Start of Recorded information
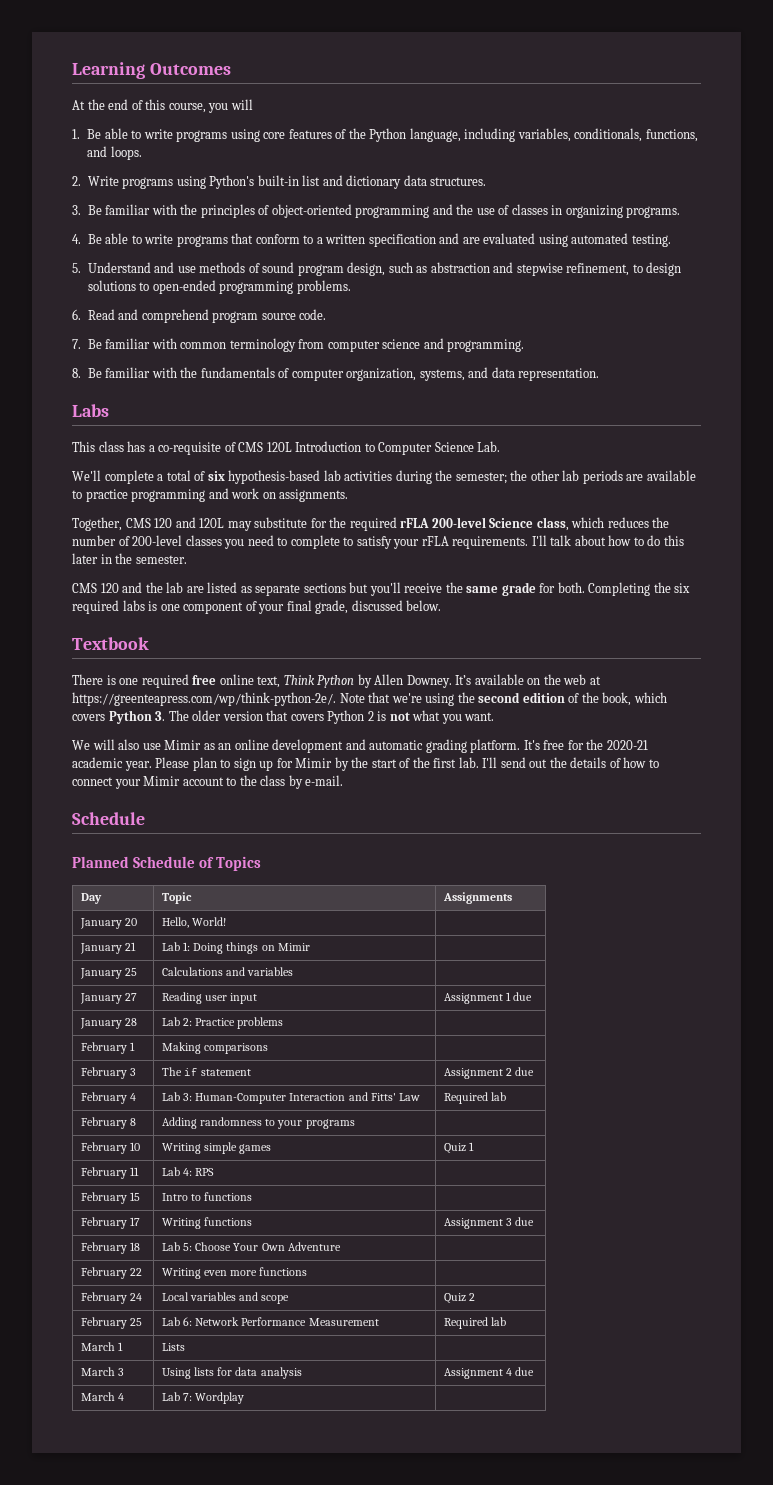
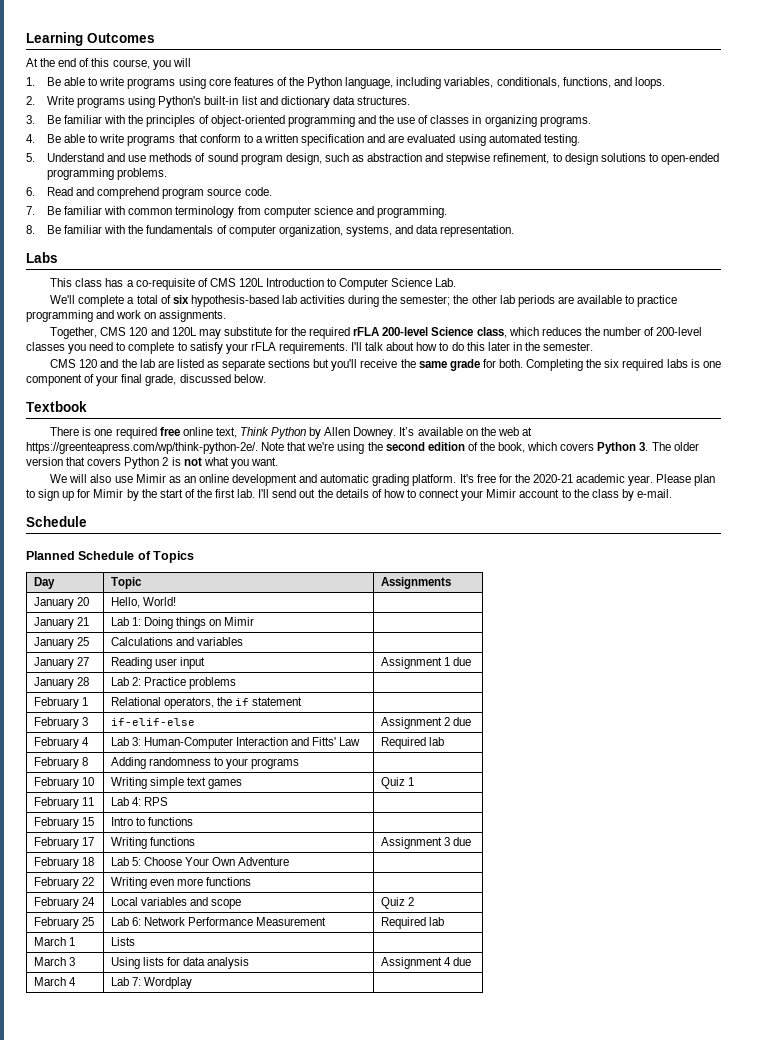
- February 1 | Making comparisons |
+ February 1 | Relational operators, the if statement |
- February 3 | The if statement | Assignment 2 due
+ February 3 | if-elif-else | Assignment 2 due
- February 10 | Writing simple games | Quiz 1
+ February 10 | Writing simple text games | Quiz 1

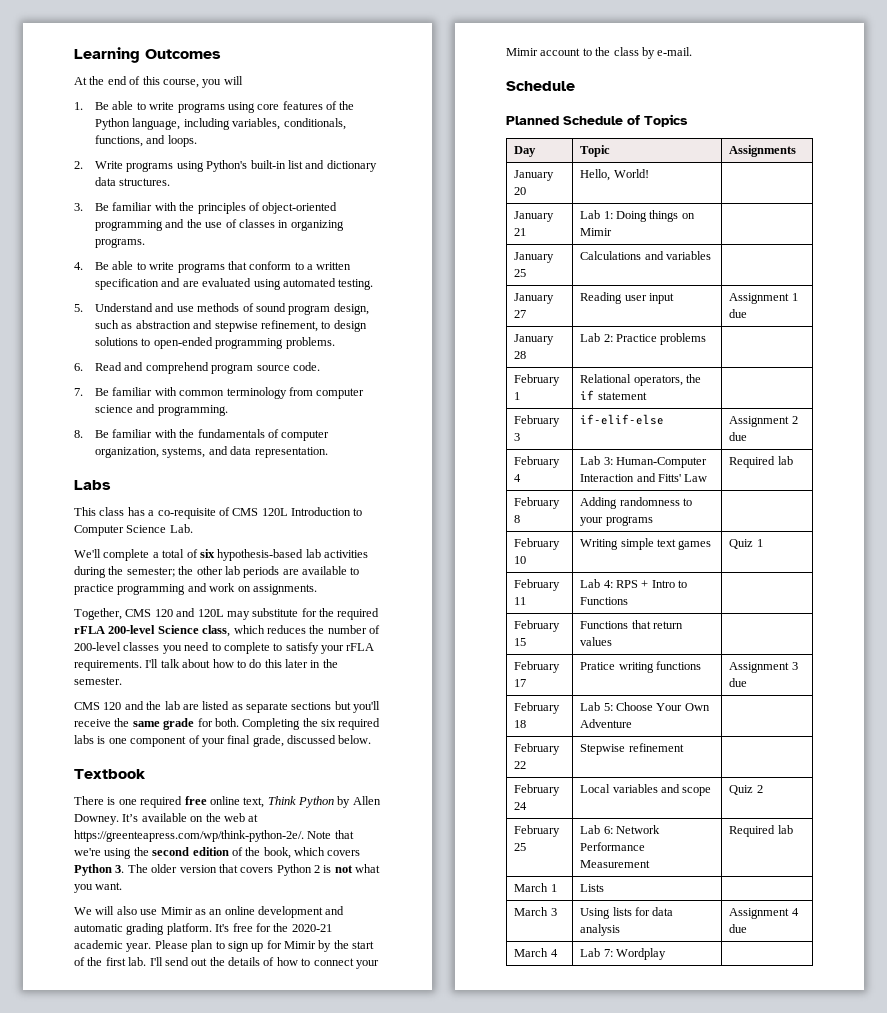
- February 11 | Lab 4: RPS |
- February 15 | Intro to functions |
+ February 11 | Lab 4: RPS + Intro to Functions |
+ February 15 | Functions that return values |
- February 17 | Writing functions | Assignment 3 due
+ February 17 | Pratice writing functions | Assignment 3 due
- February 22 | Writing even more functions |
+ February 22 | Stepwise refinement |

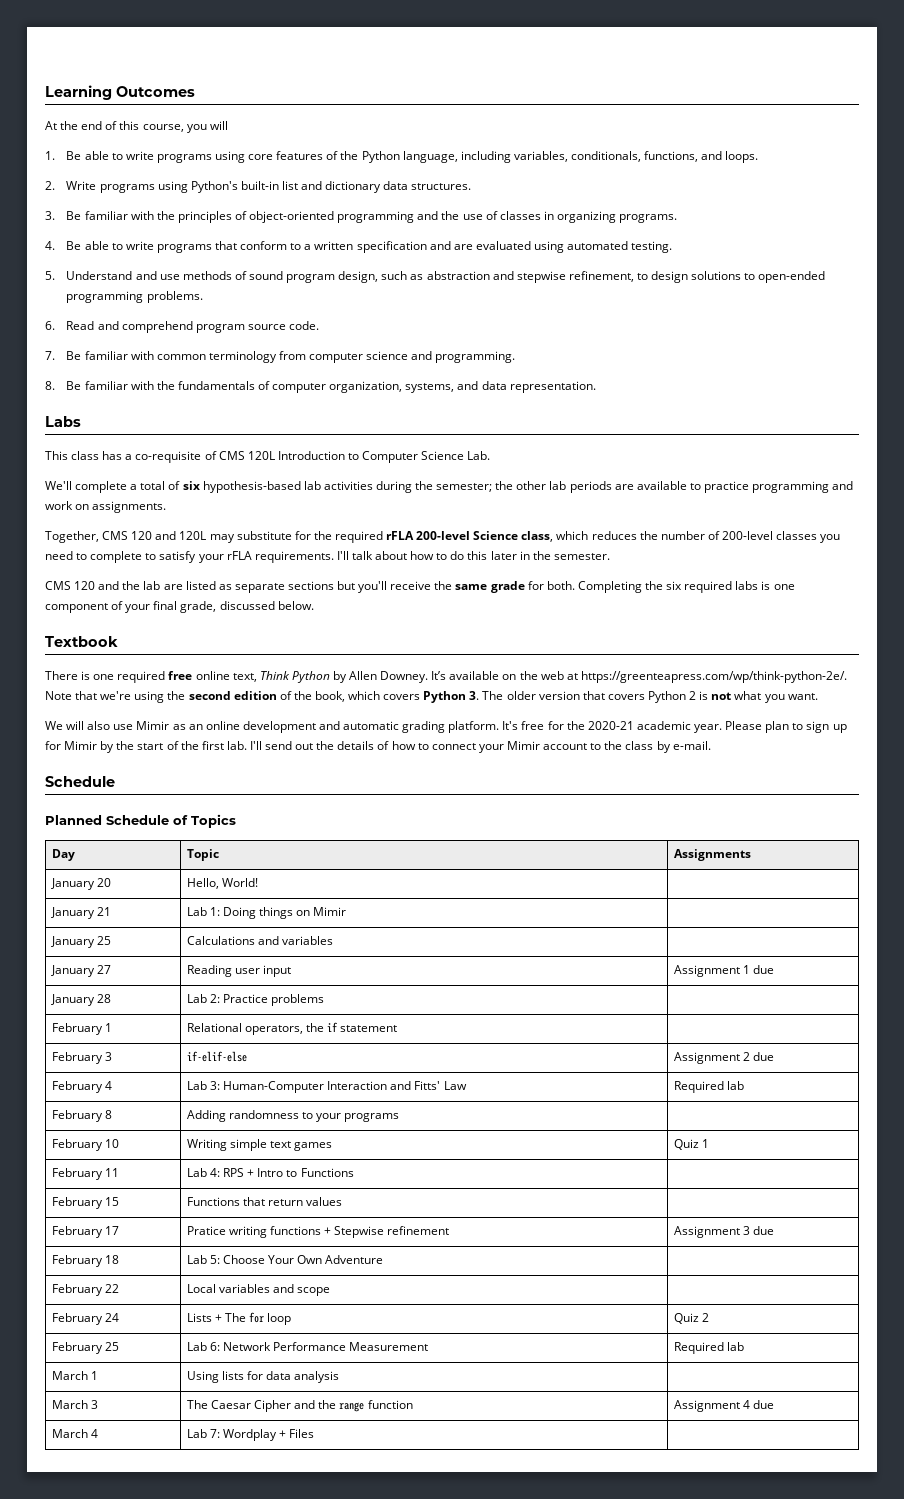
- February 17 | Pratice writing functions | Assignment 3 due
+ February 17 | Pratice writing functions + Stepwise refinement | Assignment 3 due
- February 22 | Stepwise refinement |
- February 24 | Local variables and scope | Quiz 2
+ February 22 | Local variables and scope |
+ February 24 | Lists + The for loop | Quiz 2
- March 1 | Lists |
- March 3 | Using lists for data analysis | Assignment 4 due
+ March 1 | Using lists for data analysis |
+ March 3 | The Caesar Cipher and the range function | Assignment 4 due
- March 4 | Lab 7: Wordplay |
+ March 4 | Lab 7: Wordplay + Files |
End of Recorded information
Start of Recorded information
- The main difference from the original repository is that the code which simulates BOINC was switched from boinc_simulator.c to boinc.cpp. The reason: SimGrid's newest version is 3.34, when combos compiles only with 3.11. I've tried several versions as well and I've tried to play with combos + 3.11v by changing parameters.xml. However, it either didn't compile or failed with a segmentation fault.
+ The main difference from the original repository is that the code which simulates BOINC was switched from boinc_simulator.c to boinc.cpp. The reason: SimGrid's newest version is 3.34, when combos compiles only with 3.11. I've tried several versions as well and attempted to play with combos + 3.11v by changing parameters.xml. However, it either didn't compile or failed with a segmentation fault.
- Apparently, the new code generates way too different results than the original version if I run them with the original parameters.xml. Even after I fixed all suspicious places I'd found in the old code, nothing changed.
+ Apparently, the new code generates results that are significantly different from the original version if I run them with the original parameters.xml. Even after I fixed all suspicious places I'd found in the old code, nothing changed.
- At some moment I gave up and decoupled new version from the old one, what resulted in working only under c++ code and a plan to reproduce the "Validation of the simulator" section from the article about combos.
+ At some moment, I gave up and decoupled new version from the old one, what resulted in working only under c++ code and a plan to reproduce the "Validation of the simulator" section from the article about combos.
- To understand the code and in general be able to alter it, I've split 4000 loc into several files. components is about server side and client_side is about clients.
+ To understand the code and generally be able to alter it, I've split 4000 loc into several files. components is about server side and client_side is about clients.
End of Recorded information
_Directions for this task_. A count alone is required. How many lines in the entries contain the string "results"?

_Result below_. 2